The 2022 the OpenZFS datasets were using compression=on checksum=on which would of been lz4 and fletcher4 respectively. In 2023 the OpenZFS datasets were using compression=zstd checksum=edonr. I don't expect those differences to make the deltas/degradation I've experienced.

SATA single SMR disk zpool - 2022 zfs 2.1-pve - no slog vs. slog

The purpose of these 2022 fio tests was to measure the performance gains of adding the 900p slog to the zpool left is 2022 results without slog vs. right 2022 results with slog Both sets of tests were configured to use primarycache=none, sync=always and encryption=aes-256-gcm. The fio tests starts with randwrite 4k, 128k, 1M, followed by write (sequential).

image

Observations

Well, its fairly clear to see that in 2022 for synchronous write IO the Intel 900p slog with OpenZFS 2.1-pve provided some substantial gains! Have a look on the right-hand diff, you'll see I've calculated some basic deltas under each test.

For example the 4k sync=always randwrite with slog saw 153,025% increase in IOPS, and 147,971% increase in BW. Also very impressive is the 128k sync=always randwrite with the slog saw 28,792% increase in IOPS, and 225,324% increase in BW. >400MiB/s on a single 5200 rpm spindle SMR pool!

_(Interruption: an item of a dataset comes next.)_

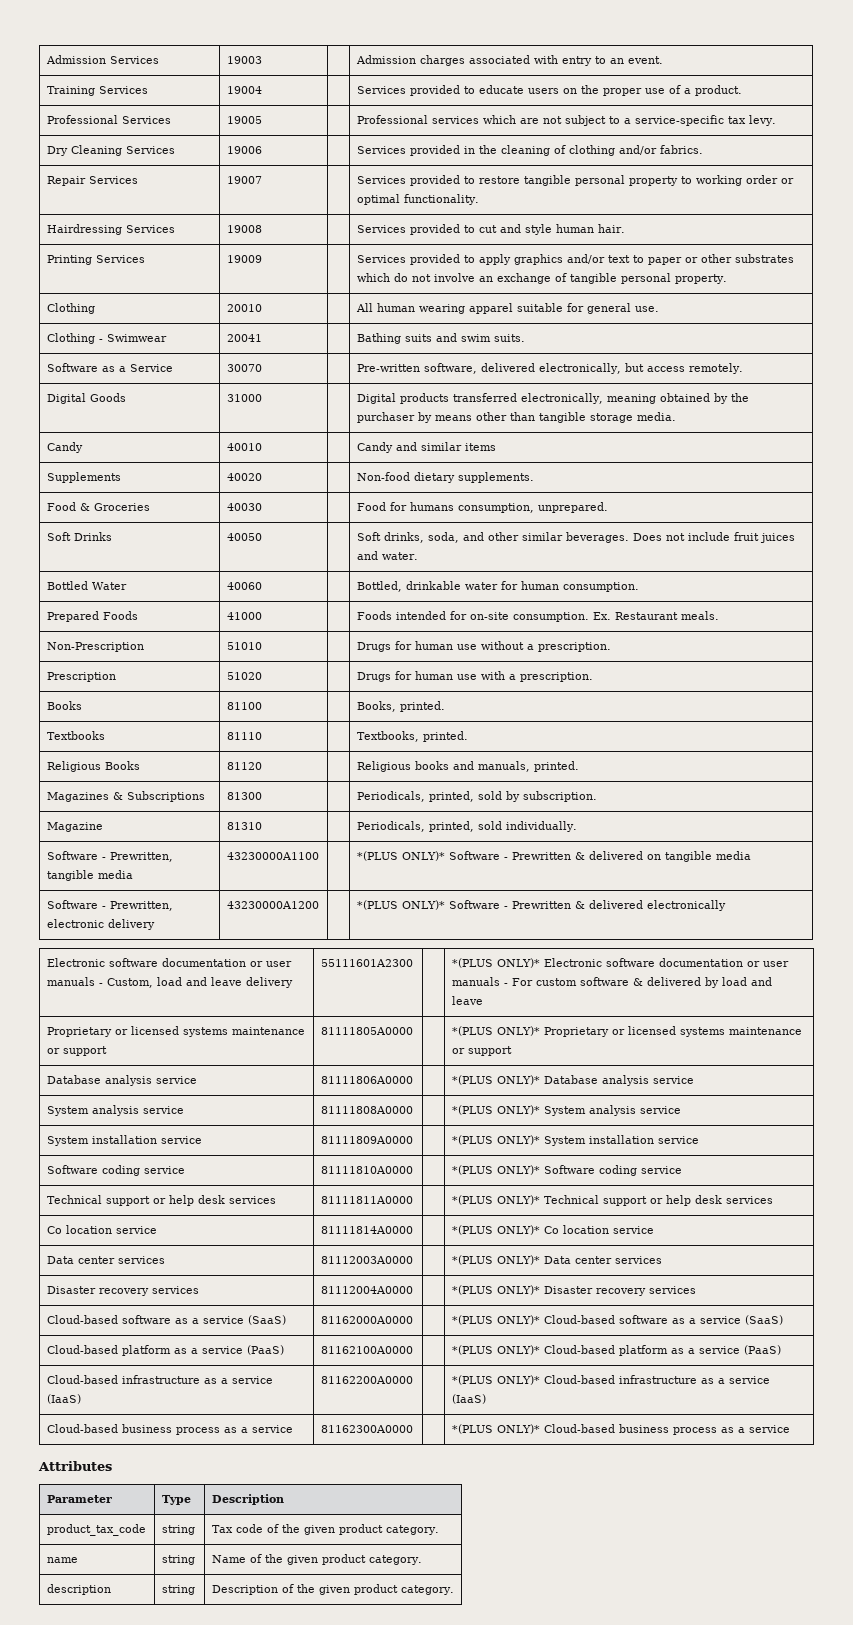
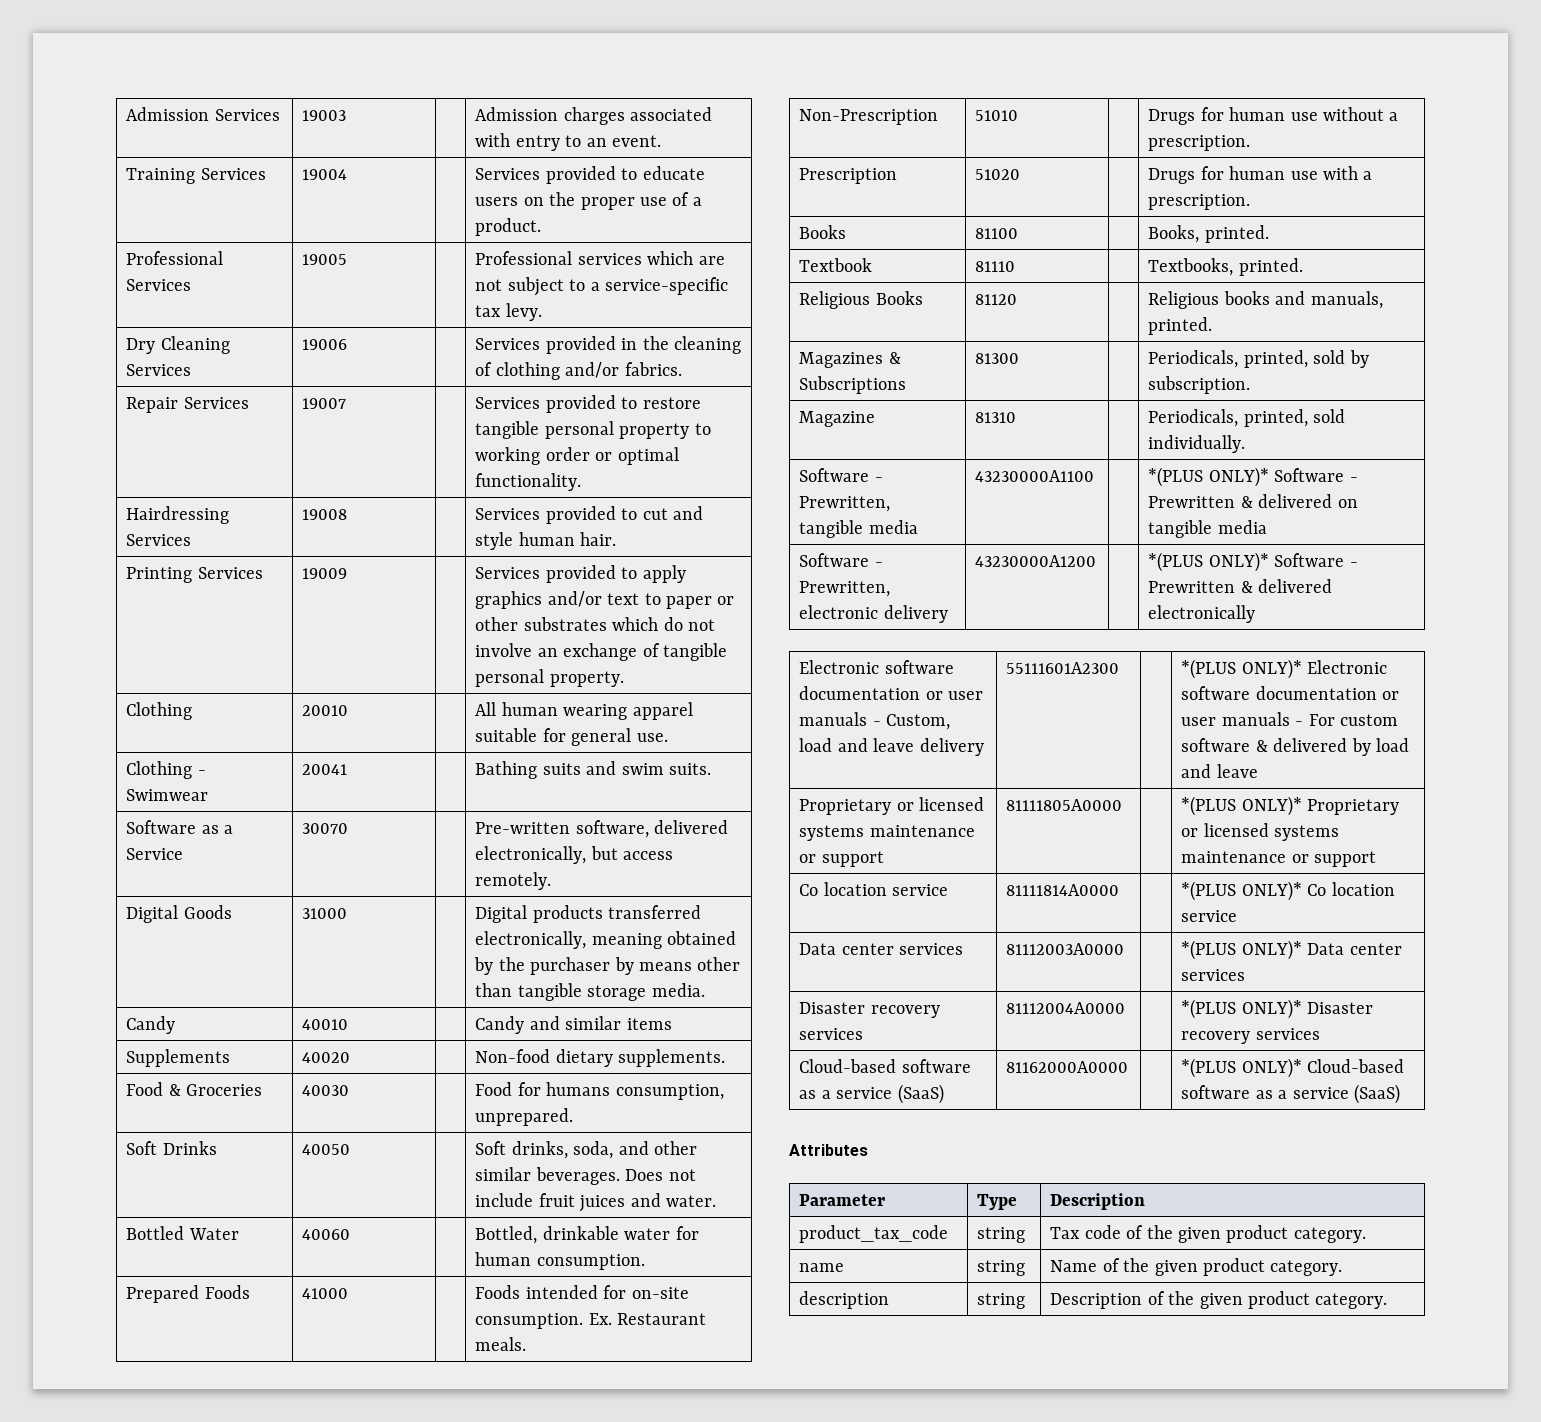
[46,731,105,740] Textbooks -> [799,258,873,272] Textbook
[46,1075,197,1086] [320,1076,413,1084] [451,1075,694,1086] [46,1105,184,1116] [320,1106,413,1114] [451,1105,681,1116] [46,1135,202,1146] [320,1136,413,1144] [451,1135,699,1146] [46,1165,185,1176] [320,1166,413,1174] [451,1165,682,1176] [46,1195,276,1206] [320,1196,413,1204] [451,1195,773,1206] // Database analysis service | 81111806A0000 | | *(PLUS ONLY)* Database analysis service // System analysis service | 81111808A0000 | | *(PLUS ONLY)* System analysis service // System installation service | 81111809A0000 | | *(PLUS ONLY)* System installation service // Software coding service | 81111810A0000 | | *(PLUS ONLY)* Software coding service // Technical support or help desk services | 81111811A0000 | | *(PLUS ONLY)* Technical support or help desk services -> (1377, 859) none
[46,1345,284,1356] [320,1346,413,1354] [451,1345,781,1356] [46,1375,273,1384] [46,1394,81,1404] [320,1376,413,1384] [451,1375,770,1385] [451,1394,486,1404] [46,1424,293,1435] [320,1425,413,1433] [451,1424,790,1435] // Cloud-based platform as a service (PaaS) | 81162100A0000 | | *(PLUS ONLY)* Cloud-based platform as a service (PaaS) // Cloud-based infrastructure as a service (IaaS) | 81162200A0000 | | *(PLUS ONLY)* Cloud-based infrastructure as a service (IaaS) // Cloud-based business process as a service | 81162300A0000 | | *(PLUS ONLY)* Cloud-based business process as a service -> (1400, 1094) none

SATA single SMR disk zpool with slog 2022 vs. 2023

The purpose of this test was to measure the difference in 2022 vs. 2023 results and to highlight the degradation / regression. left is 2022 results (OpenZFS 2.1-pve) vs. right 2023 (OpenZFS 2.1.12-pve1) results

image

Observations

I've added some yellow highlights to make some relevant deltas obvious. Take for example the 128k sync=always randwrite test... ~89% decrease in IOPS with OpenZFS 2.1.12-pve1, and a the same for BW. 😪 My words would be: disastrous! 🤯💥


OK. Lets move away from the SMR disks and onto a enterprise CMR SAS drives. The following tests were conducted on a SAS zpool with a mirror vdev.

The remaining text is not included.